The Panel finds that for all relevant purposes, the First Defendant is the controller of the domain name and that the Second Respondent appears to be a creature of the First Respondent. The First Respondentís email of January 14, 2001, referred to at paragraph 5 indicates that the First Respondent controls the domain name.
The Panel finds that in response to the Complainant in these proceedings the First Respondent had indicated to the Center that he was willing to transfer the domain name, this apparently being an offer to dispose of these proceedings without contesting the substantive issues.
It is unclear under the Policy whether there is in fact power for the Panelist to order the transfer of the domain name to a Complainant on the simple basis of the bare consent of the Respondent(s). Under the Policy, paragraph 3c states that the Registrar will, inter
alia, transfer a domain name registration on receipt of a decision "of an Administrative Panel requiring such action in any administrative proceeding to which you were a party and which was conducted under this Policy or a later version of this Policy adopted by ICANN".
For an administrative proceeding to be conducted under this Policy, it must be one that complies with paragraph 4(a) of the Policy. In particular it would appear that the Complainant must prove that each of three necessary elements required by the Policy are present, irrespective of the Respondent having in effect indicated he is prepared to consent to the name being transferred.
Having considered the facts and contentions set out by the Complainant, the Panelist finds that all three of the elements set out in paragraph 4(a) of the Policy have been proved to be present in this case.
The Panel finds that the domain name is confusingly similar to the Complainantís trademark HMI. The Panel notes that there is an issue as to whether the Complainant had a reputation in the mark at the time of registration of the domain name.

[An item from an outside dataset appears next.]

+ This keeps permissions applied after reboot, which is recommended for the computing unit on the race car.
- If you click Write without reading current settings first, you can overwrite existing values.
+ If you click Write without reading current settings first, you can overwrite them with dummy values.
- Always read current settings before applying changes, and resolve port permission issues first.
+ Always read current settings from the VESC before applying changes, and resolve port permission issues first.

However, the Panel finds that there was a clear intention on the part of the Complainant to use the trade mark "HMI" in its business at the time of registration of the domain name and that the First Respondent, as an employee of the Complainant was aware of this. Further, the Panel finds that the Complainant intended to use the identical mark HMIglobal for its business on the Internet through the fact of its registration and use of "HMIglobal.com" and "HMIglobal.co.uk". The Panel is satisfied that prior to the date of the registration the Complainant had adopted "HMI" as a trade mark sufficient to bring it within the ambit of the policy.

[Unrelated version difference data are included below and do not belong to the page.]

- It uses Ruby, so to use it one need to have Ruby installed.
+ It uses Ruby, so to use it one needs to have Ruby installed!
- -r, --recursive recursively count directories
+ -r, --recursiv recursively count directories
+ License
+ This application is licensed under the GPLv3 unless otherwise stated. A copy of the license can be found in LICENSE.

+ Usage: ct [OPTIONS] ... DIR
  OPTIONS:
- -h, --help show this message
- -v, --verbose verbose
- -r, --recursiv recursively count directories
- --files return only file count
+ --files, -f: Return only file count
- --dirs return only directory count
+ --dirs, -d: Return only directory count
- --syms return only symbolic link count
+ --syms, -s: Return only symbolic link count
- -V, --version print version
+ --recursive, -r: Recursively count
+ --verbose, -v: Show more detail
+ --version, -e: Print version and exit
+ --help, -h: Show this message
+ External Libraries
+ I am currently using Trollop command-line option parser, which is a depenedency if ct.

In the absence of any submissions by the Respondent, the Panel also finds that the Respondent can have no reasonable rights or legitimate interest in the domain name. The First Respondent was clearly aware that his employer was making preparations to use the domain name in the course of its business.
Finally, the Panel finds that the domain name was registered in bad faith by Respondent, who apparently acted in breach of his duties to his employer, the Complainant by registering the domain name in his own name rather than in that of the Complainant. Further and in any event the Respondent also offered to sell the domain name to the Complainant for £2,500 when he had incurred no out of pocket expenses and had no justification for his having registered the name. This amounts to bad faith.
In accordance with the findings set out in paragraph 6 above, the Panelist concludes that under paragraph 4(a) of the Policy:
- The domain name "hmiglobal.net" is confusingly similar to the trademark HMI of the Complainant;
- The Respondent has shown no rights or legitimate interest in the domain name; and
- The Respondent registered and has used the domain name in bad faith.
Accordingly the Panelist orders that the domain name "hmiglobal.net" be transferred to the Complainant.